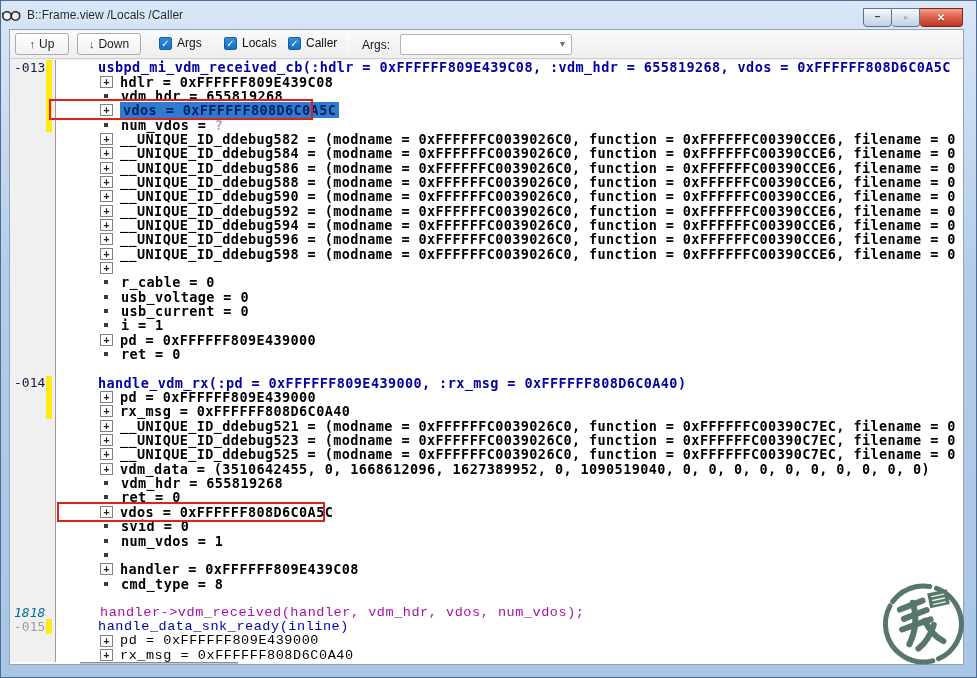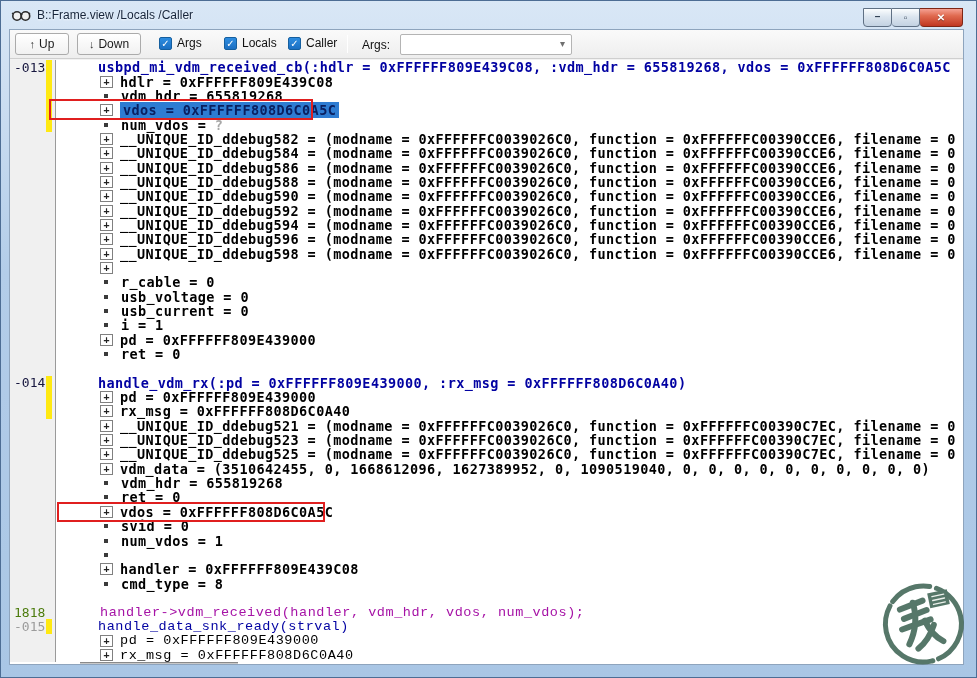--- a/index.html
+++ b/index.html
@@ -1,21 +1,21 @@
 <!DOCTYPE html>
 <html><head>
 <meta charset="utf-8">
 <style>
   * { margin:0; padding:0; box-sizing:border-box; }
   html,body { background:#e9eef4; font-family:"Liberation Sans",sans-serif; }
   .window { position:relative; width:977px; height:678px;
     background:linear-gradient(#d9e7f6,#b3cde9 40%,#a9c6e5);
     border:1px solid #4d6d94; box-shadow:2px 3px 8px rgba(0,0,0,.35); overflow:hidden; }
   
-  .titlebar { position:absolute; left:0; top:0; right:0; height:28px; display:flex; align-items:center; padding-left:10px; }
+  .titlebar { position:absolute; left:0; top:0; right:0; height:28px; display:flex; align-items:center; }
   .app-icon { width:20px; height:15px; margin-right:6px; flex:none; }
   .title { font-size:12px; color:#16243a; text-shadow:0 1px 2px rgba(255,255,255,.8); white-space:nowrap; }
   .winbtns { position:absolute; top:7px; right:13px; display:flex; }
   .wbtn { height:19px; border:1px solid #5f7084; border-radius:0 0 4px 4px; display:flex; align-items:center; justify-content:center;
     font-size:10px; color:#2c3c50; background:linear-gradient(#fbfdfe,#dbe5ef 45%,#c3d2e2); margin-left:0; }
   .wbtn + .wbtn { border-left:none; }
   .wbtn.minb { width:29px; align-items:flex-end; padding-bottom:4px; font-weight:bold; }
   .wbtn.maxb { width:28px; }
   .wbtn.closeb { width:43px; background:linear-gradient(#f5a193,#e06a50 40%,#c03722); color:#fff; font-weight:bold; text-shadow:0 1px 1px rgba(0,0,0,.4); border-color:#7e2616; border-radius:0 0 4px 4px; }
   
@@ -37,21 +37,21 @@
   .task-combo { position:absolute; left:390px; top:4px; width:172px; height:21px; background:#fff; border:1px solid #b4b4b4; border-radius:2px; }
   .task-combo .chev { position:absolute; right:6px; top:3px; font-size:10px; color:#707070; }
   
   .content { position:absolute; left:0; top:30px; right:0; bottom:0; background:#fff; overflow:hidden; }
   .row { position:relative; display:flex; height:14.35px; align-items:center; white-space:pre;
     font:bold 13.5px "DejaVu Sans Mono",monospace; letter-spacing:.4px; color:#000;gap:34px; }
   .row.thin { font:13.5px "Liberation Mono",monospace; letter-spacing:.55px; }
   .gutter { flex:none; width:46px; align-self:stretch; background:#f0f0f0; border-right:1px solid #9a9a9a; position:relative;
     display:flex; align-items:center; padding-left:4px; }
   .gnum { font:13px "DejaVu Sans Mono",monospace; letter-spacing:0; font-weight:normal; }
-  .gc-dark { color:#17173f; } .gc-blue { color:#4d7c0f; } .gc-gray { color:#9c9c9c; }
+  .gc-dark { color:#17173f; } .gc-blue { color:#0369a1;font-style:italic; } .gc-gray { color:#9c9c9c; }
   .mark { position:absolute; right:3px; top:0; bottom:0; width:6px; background:#ffe912; }
   .cells { flex:1; display:flex; align-items:center; padding-left:10px; overflow:hidden; }
   .cells.sig { padding-left:8px; color:#0202a2; }
   .cells.src { color:#a613a6; }
   .cells.indent { }
   .plusbox { flex:none; width:13px; height:12px; border:1px solid #808080; background:#fff; color:#222;
     font:bold 10px/10px "DejaVu Sans Mono",monospace; letter-spacing:0; display:inline-flex; align-items:center; justify-content:center; margin-right:7px; }
   .dotmark { flex:none; width:4px; height:4px; background:#3a3a3a; margin:0 13px 0 4px; }
   .sel { background:#2e7cd2; color:#0a2060; padding:0 3px; }
   .dim { color:#a8a8a8; }
@@ -152,21 +152,21 @@
           <div class="row"><div class="gutter"></div><div class="cells"><span class="dotmark"></span><span>vdm_hdr = 655819268</span></div></div>
           <div class="row"><div class="gutter"></div><div class="cells"><span class="dotmark"></span><span>ret = 0</span></div></div>
           <div class="row"><div class="gutter"></div><i class="rbox rbox-b"></i><div class="cells"><span class="plusbox">+</span><span>vdos = 0xFFFFFF808D6C0A5C</span></div></div>
           <div class="row"><div class="gutter"></div><div class="cells"><span class="dotmark"></span><span>svid = 0</span></div></div>
           <div class="row"><div class="gutter"></div><div class="cells"><span class="dotmark"></span><span>num_vdos = 1</span></div></div>
           <div class="row"><div class="gutter"></div><div class="cells"><span class="dotmark"></span></div></div>
           <div class="row"><div class="gutter"></div><div class="cells"><span class="plusbox">+</span><span>handler = 0xFFFFFF809E439C08</span></div></div>
           <div class="row"><div class="gutter"></div><div class="cells"><span class="dotmark"></span><span>cmd_type = 8</span></div></div>
           <div class="row"><div class="gutter"></div><div class="cells"></div></div>
           <div class="row thin"><div class="gutter"><span class="gnum gc-blue">1818</span></div><div class="cells src indent"><span>handler-&gt;vdm_received(handler, vdm_hdr, vdos, num_vdos);</span></div></div>
-          <div class="row thin"><div class="gutter"><span class="gnum gc-gray">-015</span><span class="mark"></span></div><div class="cells sig"><span>handle_data_snk_ready(strval)</span></div></div>
+          <div class="row thin"><div class="gutter"><span class="gnum gc-gray">-015</span><span class="mark"></span></div><div class="cells sig"><span>handle_data_snk_ready(inline)</span></div></div>
           <div class="row thin"><div class="gutter"></div><div class="cells"><span class="plusbox">+</span><span>pd = 0xFFFFFF809E439000</span></div></div>
           <div class="row thin"><div class="gutter"></div><div class="cells"><span class="plusbox">+</span><span>rx_msg = 0xFFFFFF808D6C0A40</span></div></div>
         </div>
       <div class="hscroll"></div>
     </div>
 
   </div>
 
   <svg class="watermark" viewBox="0 0 96 96">
     <title>梦泽</title>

§ §

• [TASK ITEM]: From the first line through the line with "-37,21 +37,21 @@", output those lines of the entries above exactly, and nothing else, with the pictures left out.

• [ANSWER AREA]:
--- a/index.html
+++ b/index.html
@@ -1,21 +1,21 @@
 <!DOCTYPE html>
 <html><head>
 <meta charset="utf-8">
 <style>
   * { margin:0; padding:0; box-sizing:border-box; }
   html,body { background:#e9eef4; font-family:"Liberation Sans",sans-serif; }
   .window { position:relative; width:977px; height:678px;
     background:linear-gradient(#d9e7f6,#b3cde9 40%,#a9c6e5);
     border:1px solid #4d6d94; box-shadow:2px 3px 8px rgba(0,0,0,.35); overflow:hidden; }
   
-  .titlebar { position:absolute; left:0; top:0; right:0; height:28px; display:flex; align-items:center; padding-left:10px; }
+  .titlebar { position:absolute; left:0; top:0; right:0; height:28px; display:flex; align-items:center; }
   .app-icon { width:20px; height:15px; margin-right:6px; flex:none; }
   .title { font-size:12px; color:#16243a; text-shadow:0 1px 2px rgba(255,255,255,.8); white-space:nowrap; }
   .winbtns { position:absolute; top:7px; right:13px; display:flex; }
   .wbtn { height:19px; border:1px solid #5f7084; border-radius:0 0 4px 4px; display:flex; align-items:center; justify-content:center;
     font-size:10px; color:#2c3c50; background:linear-gradient(#fbfdfe,#dbe5ef 45%,#c3d2e2); margin-left:0; }
   .wbtn + .wbtn { border-left:none; }
   .wbtn.minb { width:29px; align-items:flex-end; padding-bottom:4px; font-weight:bold; }
   .wbtn.maxb { width:28px; }
   .wbtn.closeb { width:43px; background:linear-gradient(#f5a193,#e06a50 40%,#c03722); color:#fff; font-weight:bold; text-shadow:0 1px 1px rgba(0,0,0,.4); border-color:#7e2616; border-radius:0 0 4px 4px; }
   
@@ -37,21 +37,21 @@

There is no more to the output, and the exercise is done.